Iron is an essential nutrient for blood production in humans and also essential in promoting the cognitive development of infants. It is primarily responsible for transporting and the distribution of oxygen in the body.
Mr. Obed Harrison, a Research Assistant at the Department of Nutrition and Food Science, University of Ghana, disclosed this in an interview with Ghana News Agency.
He explained that the trend revealed that the future wellbeing of children under five could be impeded by iron deficiency.
“This means brain development of children who will be the nation’s future leaders could be hampered making them less innovative as compared to their cohort in the west,” he said.
Iron, he remarked plays a crucial role in the lives of all categories of persons especially children and pregnant women.
Mr Harrison who is a nutritionist explained that iron deficiency mainly arises as a result of insufficient intake of iron in the diet.
He stated that iron was naturally present in some food sources including plants like legumes, green leafy vegetables and animal sources like liver and urged the public especially mothers to ensure that the diet of children always had these.
While describing iron deficiency as a serious issue that had been declared a public health concern, he stated that the country’s rate of over 60 per cent was above the globally acceptable prevalence rate of 44 per cent and urged stakeholders to develop pragmatic measures to address the challenge.

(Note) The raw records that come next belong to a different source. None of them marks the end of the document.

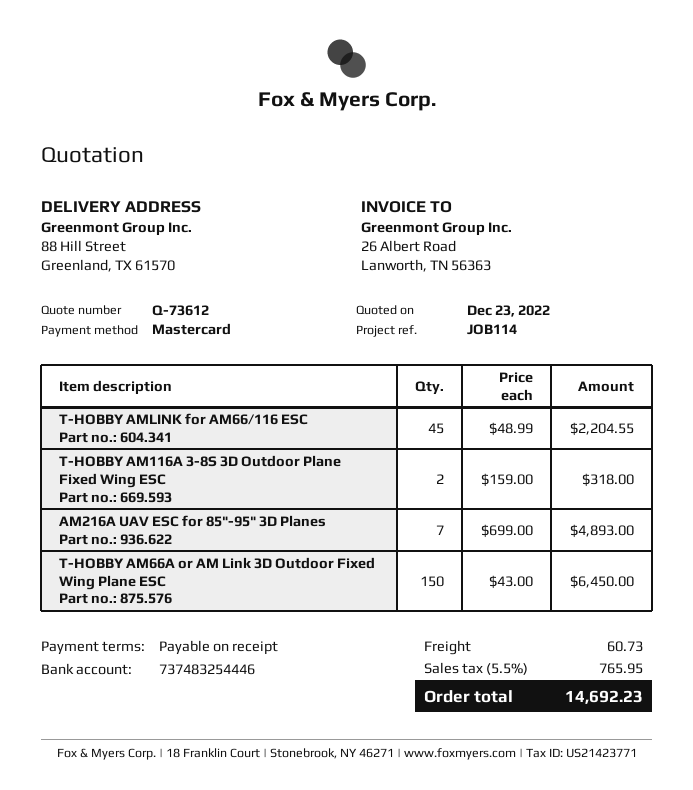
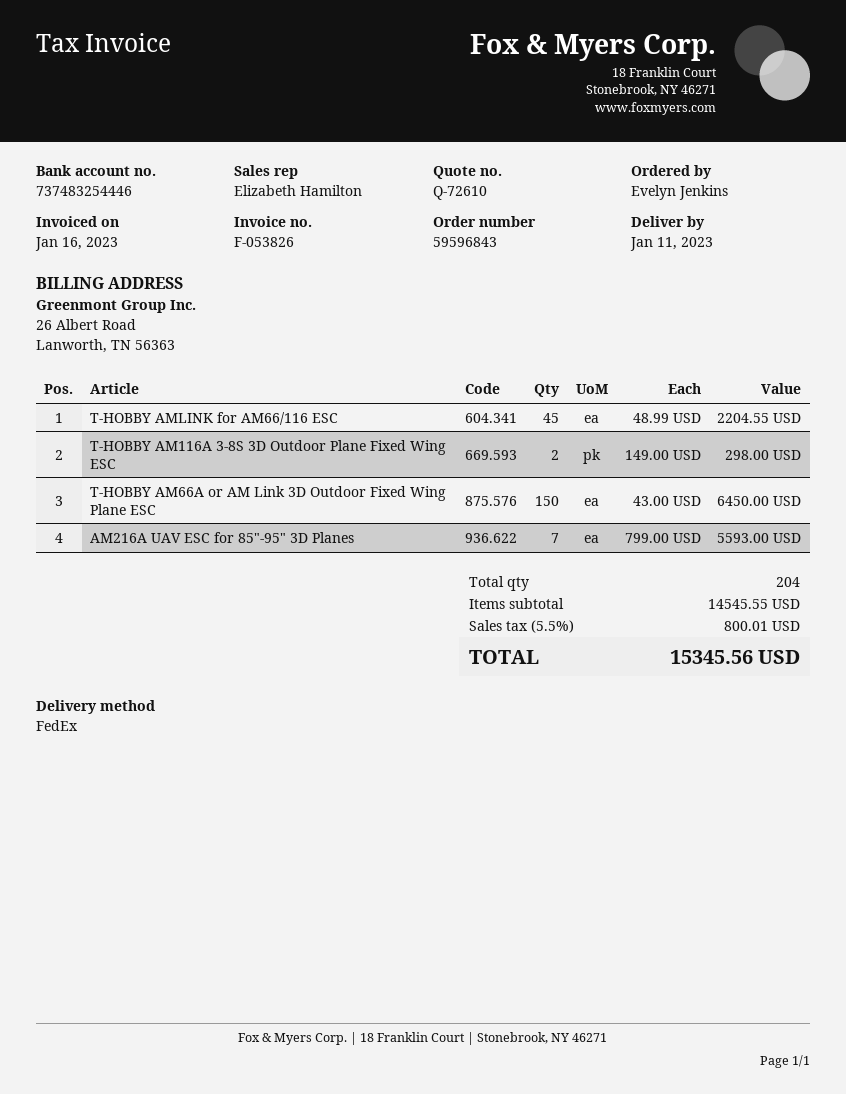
quote number: Q-73612 -> Q-72610
T-HOBBY AM116A 3-8S 3D Outdoor Plane Fixed Wing ESC: 2 x 159.00 = 318.00 -> 2 x 149.00 = 298.00
AM216A UAV ESC for 85"-95" 3D Planes: 7 x 699.00 = 4893.00 -> 7 x 799.00 = 5593.00
shipping: 60.73 -> none
tax: 5.5% = 765.95 -> 5.5% = 800.01
total: 14692.23 -> 15345.56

Mr Harrison expressed optimism that one’s ability to maintain a sufficient level of iron in one’s body would help to ensure that the brain performed at its best.
Madam Samantha Wuta-Ofei, Marketing Services Manager at Nestlé Ghana, stated that to complement efforts of reversing the iron deficiency trend, Nestlé had taken a bold step by developing products and initiated educational programs aimed at contributing to increase iron consumption by empowering them with information.
Some of the educational programmes, she outlined included the Nestlé Nutrition line, a weekly nutrition and public service program on Radio, the ‘Choose Iron Forum’, an educational campaign that seeks to create awareness and Social Media messages on iron.
She added that the company had developed iron-fortified products including Milo, Maggi, Cerelac and a range of milk products that could help address the iron deficiency among people especially children.
Madam Margaret Mary Tohouenou, Regulatory and Scientific Affairs Manager at Nestlé Ghana, who spoke about the signs and symptoms of iron deficiency, advised people who experienced frequent fatigue, weakness, paleness in the palm to visit the hospital for consultation.
She urged people to choose the right combination of food crops to get the right iron mineral that helped to convert food to energy and aid growth.